Romney's foreign controversies overshadow economic message
WASHINGTON (Reuters) - Republican Mitt Romney's campaign tried to keep the domestic political focus on the U.S. economy and jobs on Monday, although the effort was overshadowed by more controversy from a foreign trip after he made remarks that upset Palestinians.
Hoping to take advantage of President Barack Obama's "you didn't build that" comment, Romney's campaign sent teams of high-profile supporters to 18 events in a dozen swing states to hammer home its message that Obama is an anti-business lover of big government.
One-time Republican presidential rivals Newt Gingrich and Tim Pawlenty, who is now a vice presidential possibility, were among the Romney supporters who fanned out across the country to push attacks on Obama for saying, "If you own a business, you didn't build that."
But Romney was forced to fight off his own controversy after he called Jerusalem the Israeli capital and said later that differences in culture powered Israel's economic success compared with the Palestinians.
Both comments angered Palestinian leaders, just days after Romney annoyed Britons during a stop in London by questioning their readiness to host the Olympic Games.
Romney pointed to the big difference in wealth between Israel and the Palestinians and suggested Israel's culture was the reason for the gap.
"If you could learn anything from the economic history of the world, it's this: culture makes all the difference," he told a fundraising event in Jerusalem.
The chief Palestinian negotiator, Saeb Erekat told Reuters that Romney's comments amounted to "a racist statement that shows a lack of knowledge."
He added, "Everyone knows that the Palestinians cannot reach their full potential given the Israeli restrictions imposed on them."
It was another bumpy day on an international trip aimed at showing U.S. voters that the former governor of Massachusetts can handle foreign policy, an area where his election rival Obama has a lead in opinion polls.
"He's been fumbling the foreign policy football from country to country. And there's a threshold question that he has to answer to the American people, and that's whether he is prepared to be commander in chief," Obama campaign spokeswoman Jen Psaki said on Air Force One.
Romney received words of encouragement on his visit to Poland on Monday from Lech Walesa, a former union leader and ex-Polish president, who said: "I wish you to be successful because this success is needed for the United States of course, but for Europe and the rest of the world too. Governor Romney, get your success. Be successful."
But Solidarity, the union led by Walesa in the 1980s that helped topple communism in Poland, distanced itself from Romney, who it said "supported attacks on trade unions and employees' rights."
Obama and Romney are running neck and neck in national polls ahead of the November 6 election, which has focused heavily on jobs.
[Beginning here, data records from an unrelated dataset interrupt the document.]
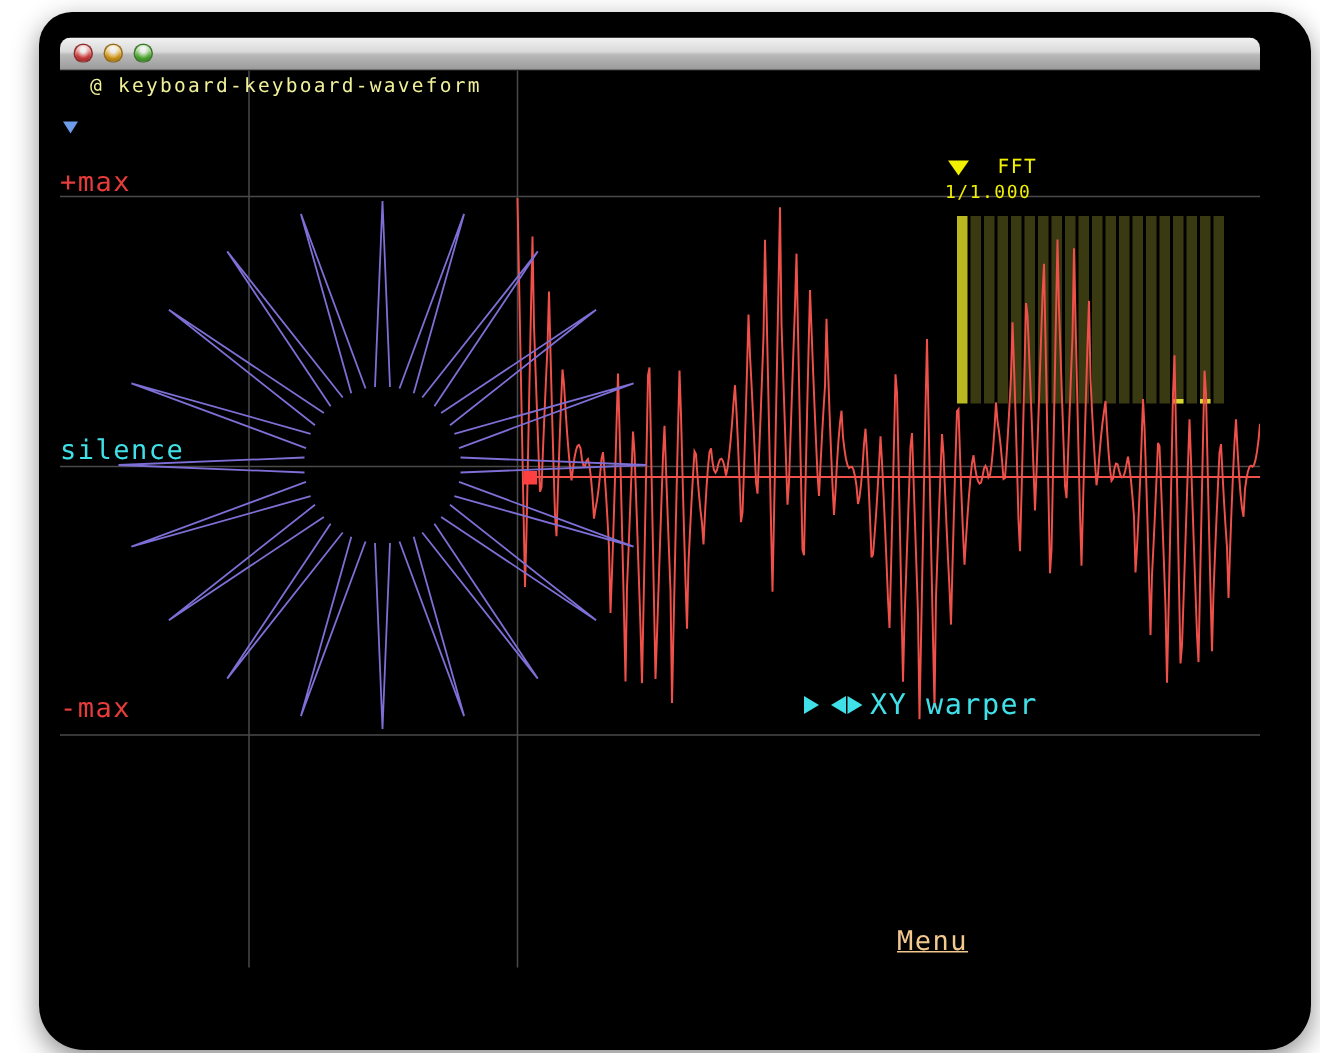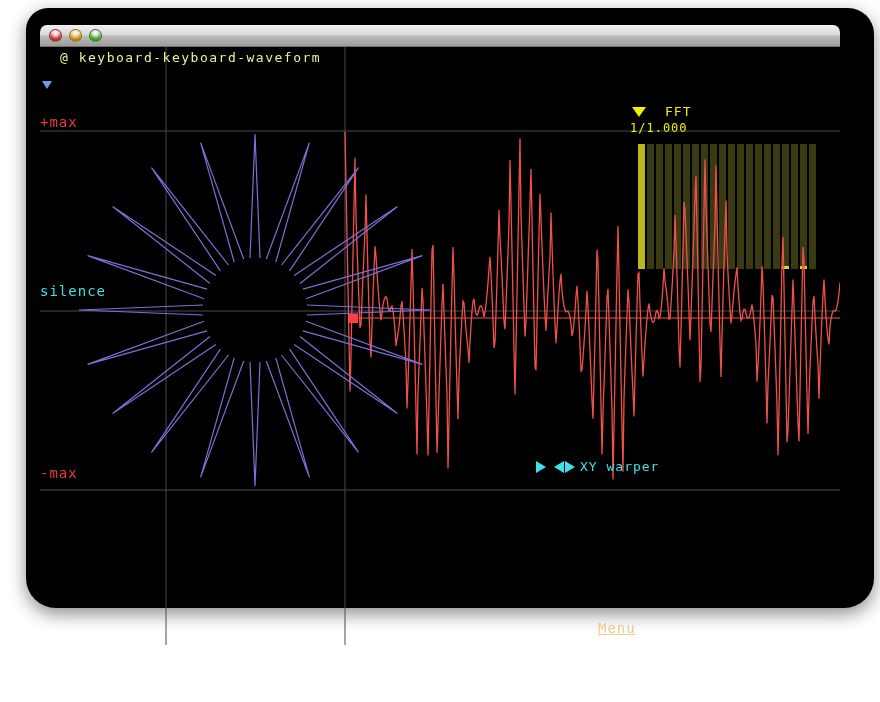"@ keyboard-keyboard-waveform" .window { height: 600px -> 692px }
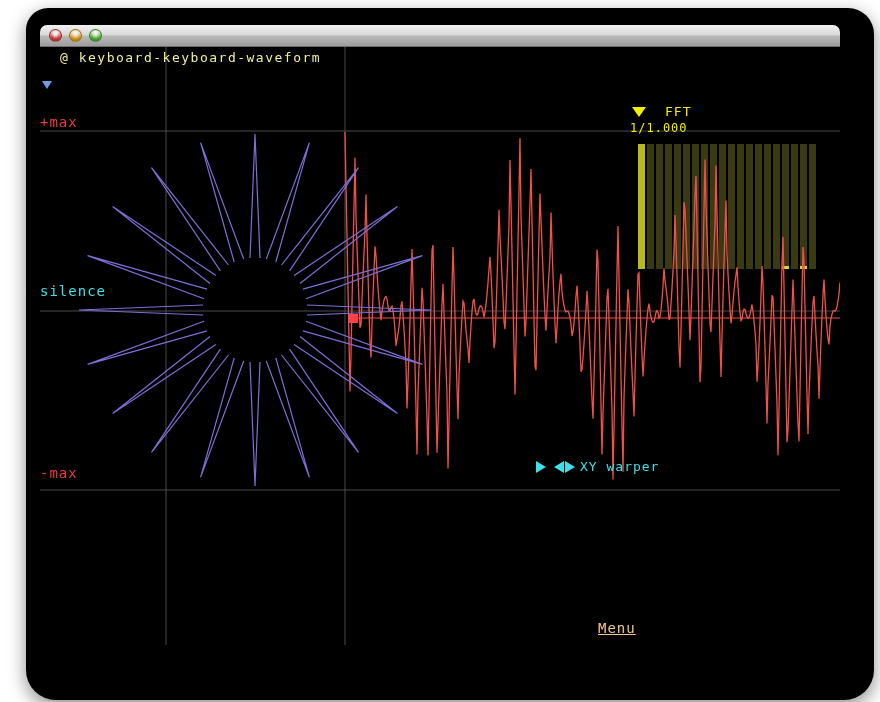"+max" .lbl { font-size: 14px -> 18px }
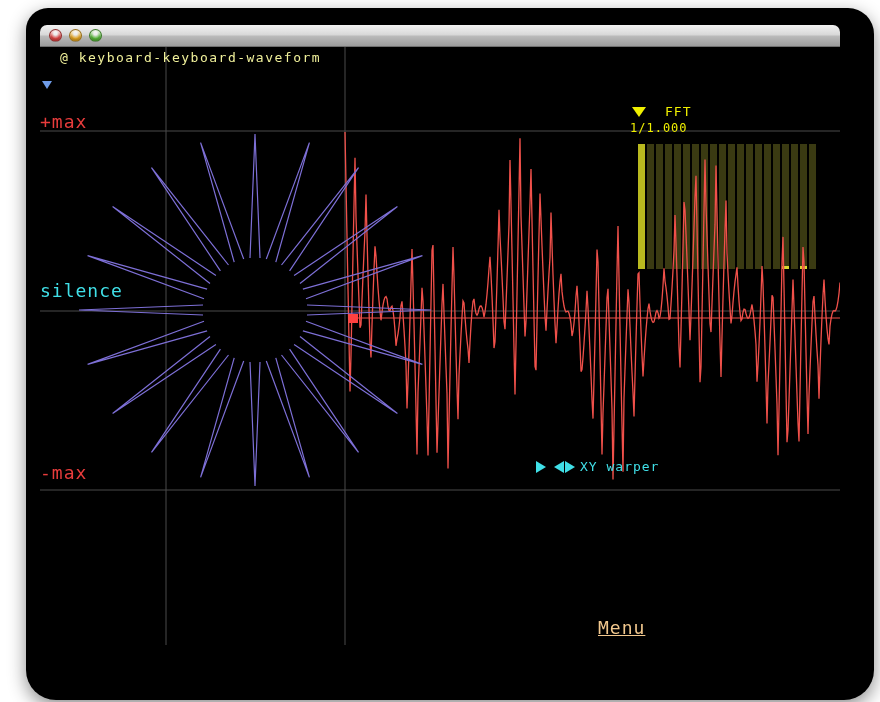"silence" .silence { top: 237px -> 247px }
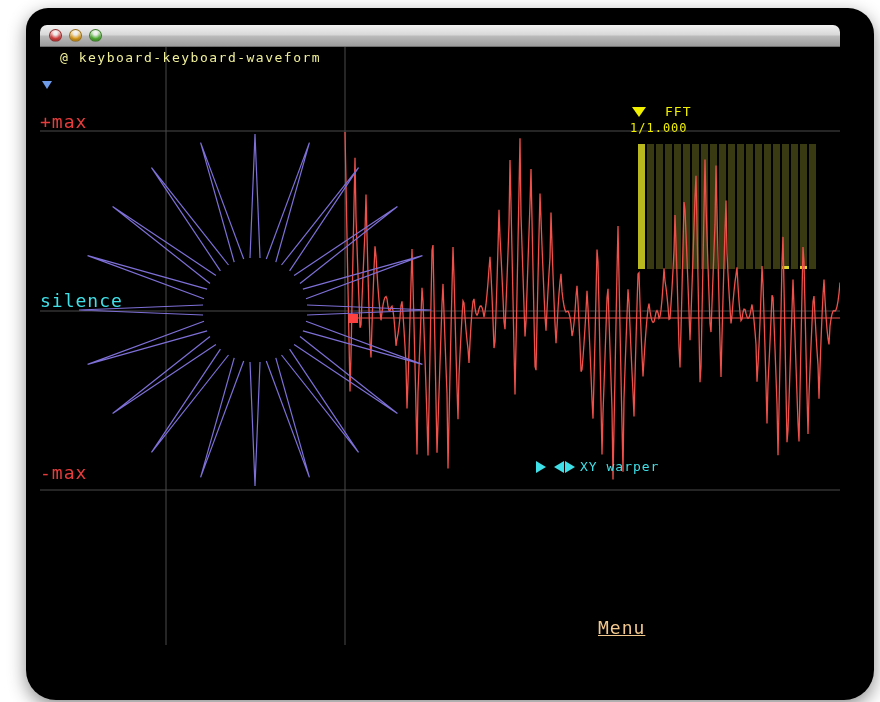"XY warper" .xy-warper { font-size: 13px -> 19px }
Romney has criticized Obama's economic leadership and jumped on his recent "you didn't build that" comment to accuse him of being hostile to small businesses.
The Obama campaign says critics have taken that remark out of context and ignored Obama's broader point that public investment helped private businesses prosper.
Appearing at a television store in Arlington, Virginia, Gingrich, former speaker of the U.S. House of Representatives, said Obama's comments in fact reflected his true approach.
"When you read the totality of that speech, Obama is so clearly contemptuous," Gingrich told reporters, who were the only attendees at the event. "The longer this argument goes on, the better it is for Romney."
The Romney campaign also released the latest in a series of videos featuring reactions to the comments by small-business founders. In the latest, an Ohio small-business owner says he was "ticked off" by Obama's comment.
Polls show that while Obama is well liked and seen as having done a good job on foreign policy, voters often trust Romney more to improve the economy and lower the unemployment rate of 8.2 percent.
"One of the most important questions in this whole campaign is how do you create jobs, and I think the president had sort of a Freudian slip suggesting people who build jobs and build businesses didn't do it," Gingrich said.
Obama visits New York on Monday night for a campaign fundraising event at a Manhattan hotel that guests will pay $40,000 to attend.